I am 30 years old and I recently started investing in mutual funds. In my initial excitement, I invested in many schemes. I want to rejig my portfolio now. I can invest up to ₹ 20,000 a month in up to five schemes. I have a moderate to aggressive risk profile as I have no major commitments for the next three years. I have monthly investments of ₹ 3,000 each in HDFC Balanced Fund, Kotak Select Focus Fund and Tata Tax Savings Fund; ₹ 2,000 each in Mirae Asset Emerging Blue chip and Reliance Small Cap Fund; ₹ 1,000 in L&T Infra Fund; and ₹ 1,100 in Tata Equity P/E Fund. Which schemes should I continue?
—Shitiz Chaudhary
It is not uncommon for a new investor to get carried away and choose to invest in several schemes. If one follows the approach of deciding on asset allocation first, followed by fund category selection, and then finally fund selection, this situation can be avoided. Most investors, however, start by looking for good funds that have done well in recent times. When they do that, it is difficult to ignore many funds, and they end up investing in too many funds.
In your case as a 30-year-old with a moderate-aggressive risk profile with potential money needs in 3 years, you could go with a 60-40 asset allocation between equity and debt. And for ₹ 20,000, you have rightly surmised that five funds are all you need. You can continue investing in HDFC Hybrid Equity (HDFC Balanced Fund renamed recently) to the tune of ₹ 4,000 a month. You can also continue investing in the Mirae Asset Fund you are currently holding for the same amount. For the remaining ₹ 12,000, you can invest ₹ 6,000 in a short-term debt fund such as HDFC Short Term Fund and split the remaining ₹ 6,000 equally between two equity funds—one large-cap (ICICI Prudential Bluechip) and one diversified (Franklin India Equity). This would give you a compact portfolio that is well spread out across market segments with a good balance between equity and debt.

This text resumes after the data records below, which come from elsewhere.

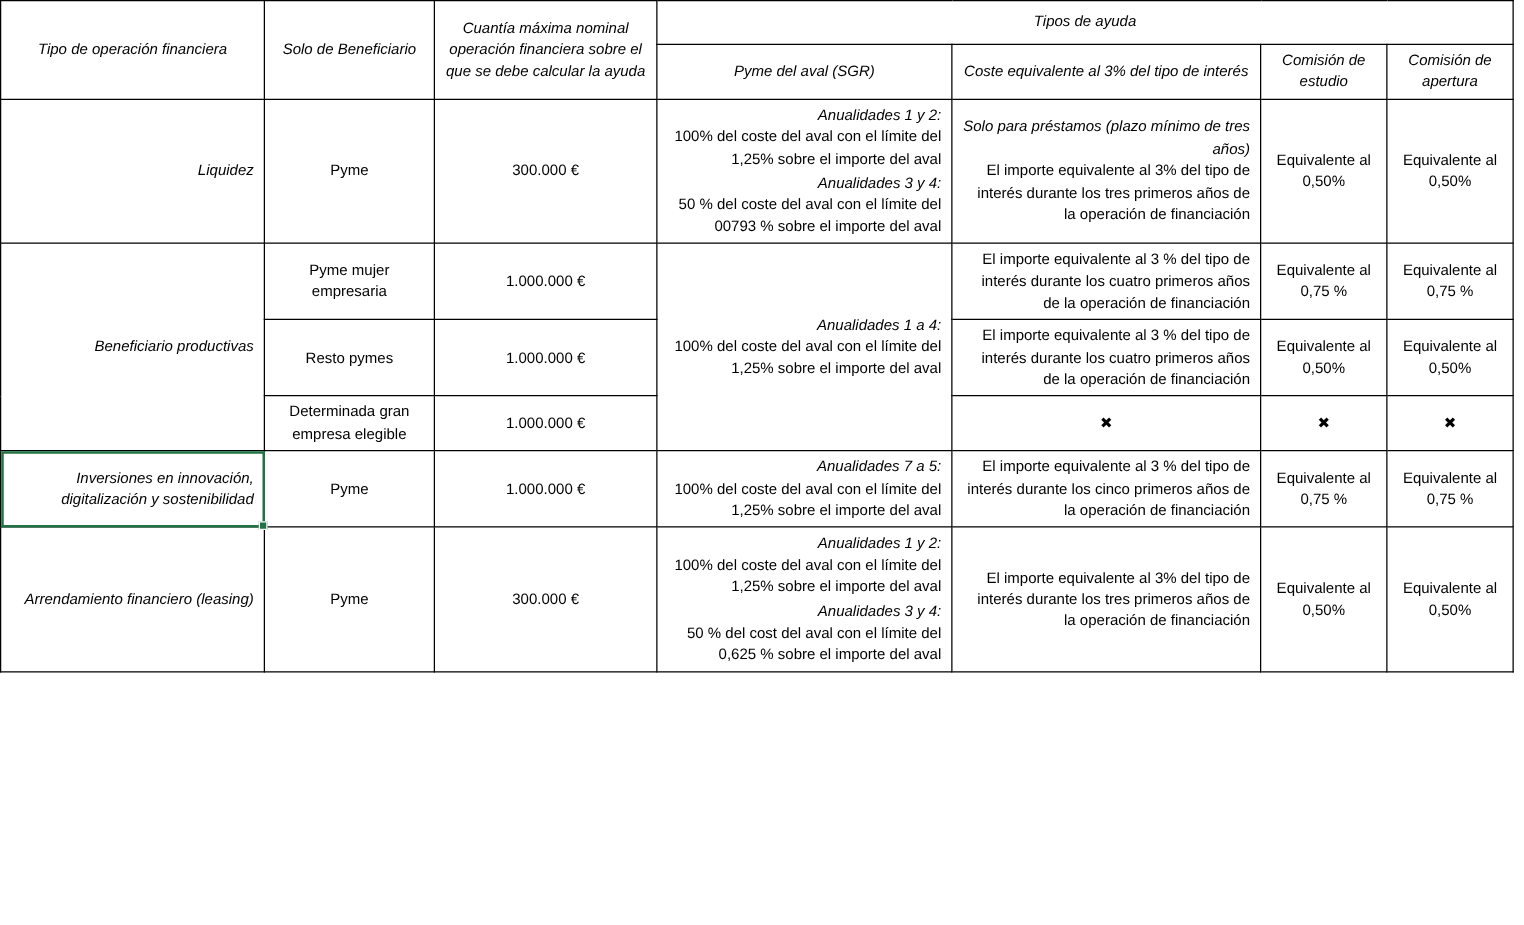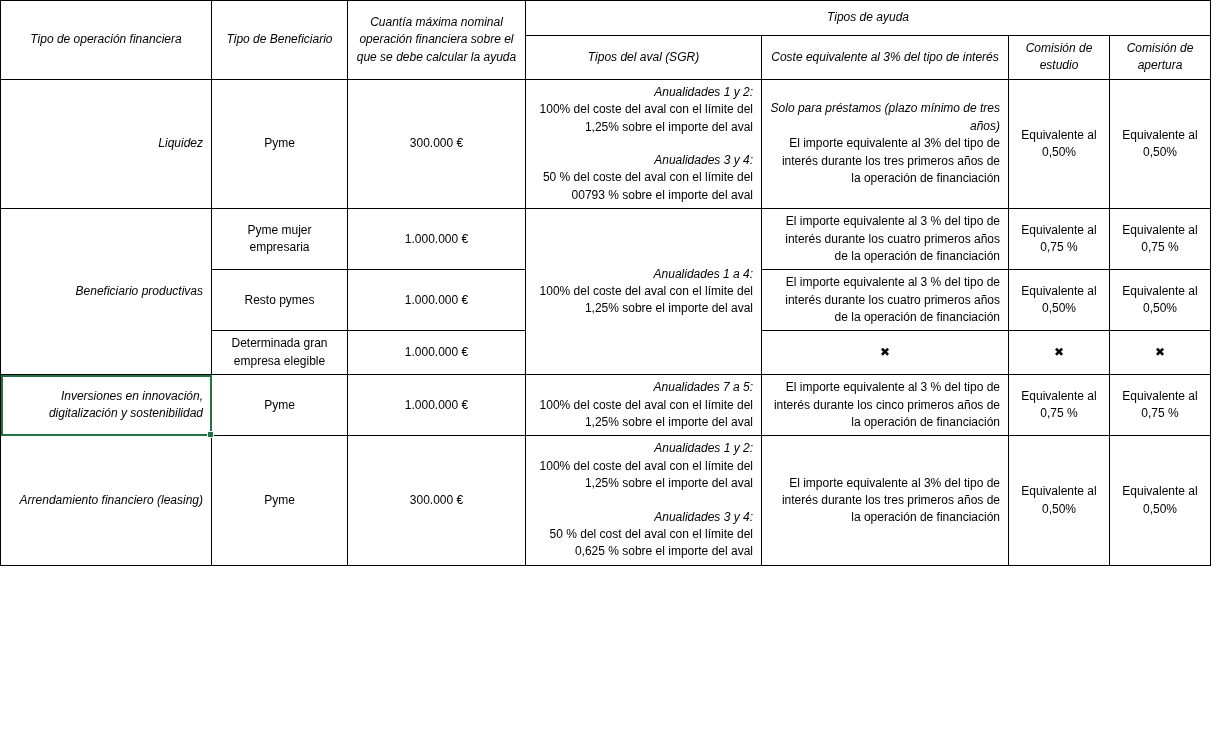"Tipo de Beneficiario" td.hdr { text: Tipo -> Solo }
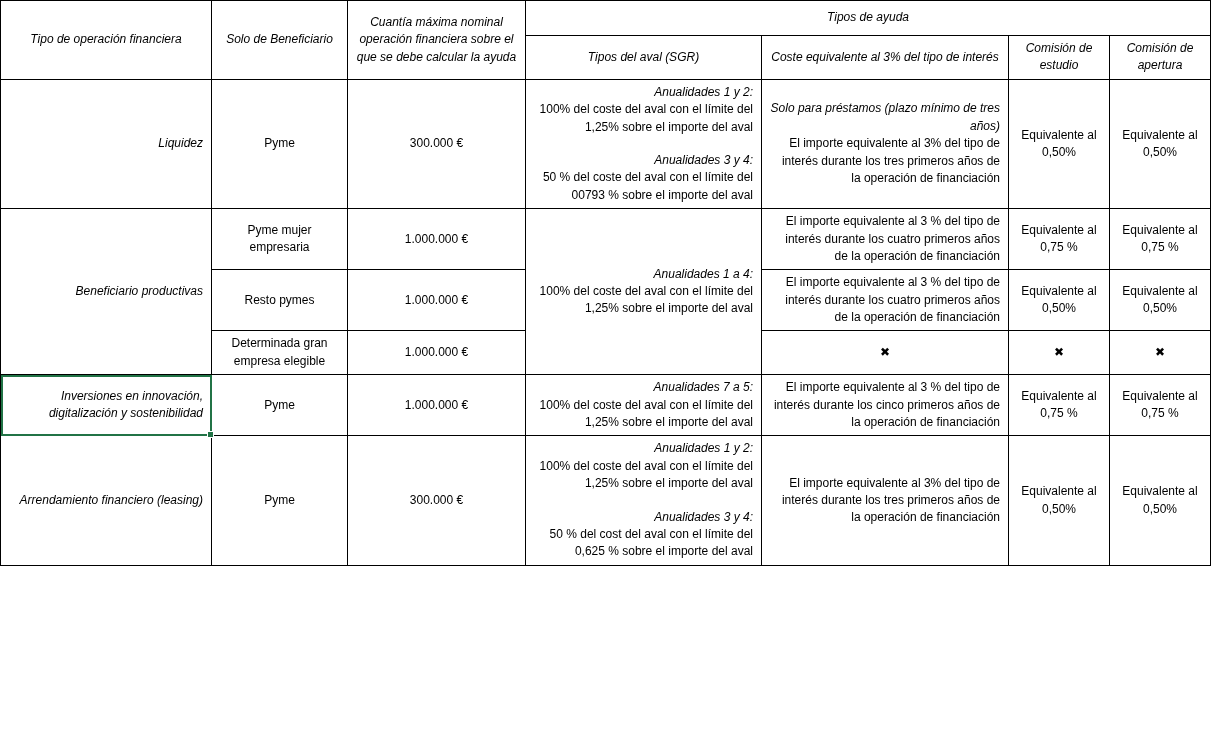"Tipos del aval (SGR)" td.hdr { text: Tipos -> Pyme }
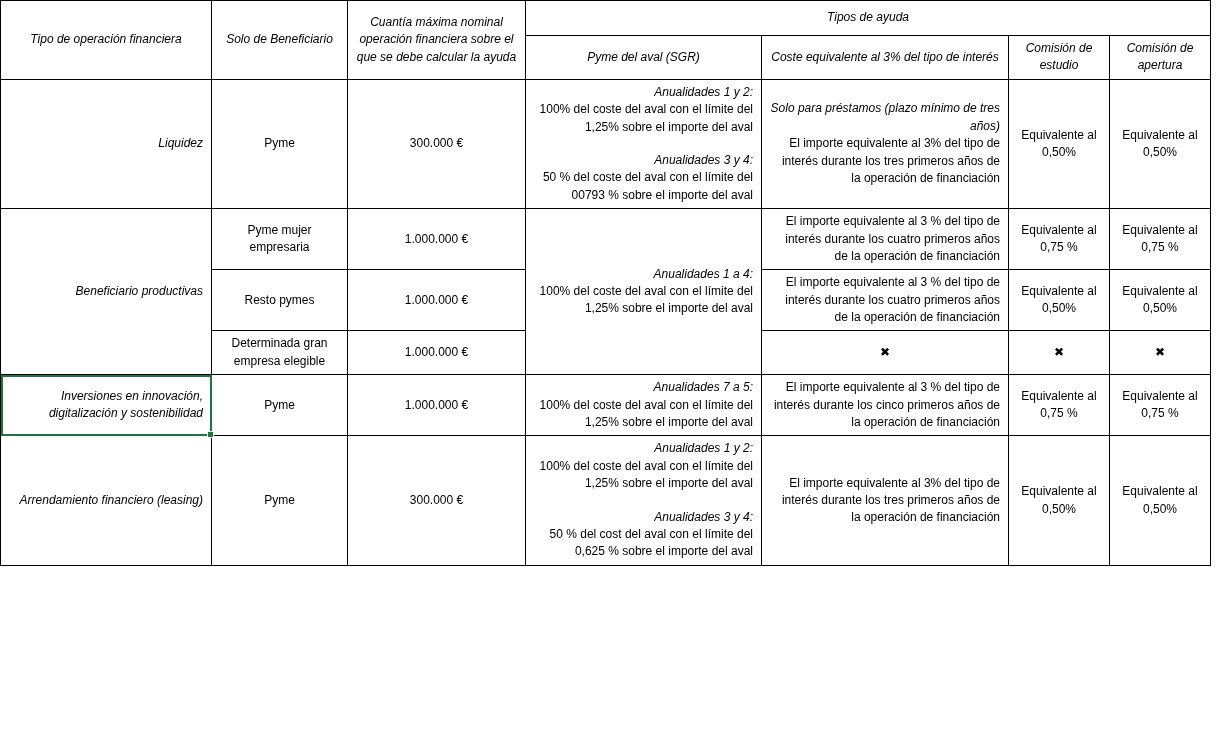"Anualidades 3 y 4:" .para + .para { margin-top: 16px -> 2px }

I am 34 years old and I would like to invest ₹ 40,000 per month for the next 10 years. Is it wise to invest the whole amount in SIPs? What should be my investment strategy be like?
—Tausif Shaikh
There is no problem with investing the whole amount in mutual fund SIPs. Mutual funds are not all the same—they have a variety of categories that can be used to create different portfolios. As a 34-year-old investing for the next 10 years, you can invest predominantly in equity funds, but also have some low-risk debt funds to get a balanced exposure to both the markets (stock and bond markets). The other option would be to invest some amount in mutual funds and the rest in a bank recurring deposit scheme or a gold investment scheme. Both these are inferior options to generating better after-tax returns than investing in, say, short-term debt funds or gold funds.
For your portfolio, I would recommend a 60% allocation to equity funds such as Aditya Birla Sunlife Frontline Equity Fund, Parag Parikh Long Term Equity Fund, and Franlin India Equity fund. The other 40% can go to short-term debt funds such as ICICI Prudential Short Term Fund and UTI Short Term Income Fund.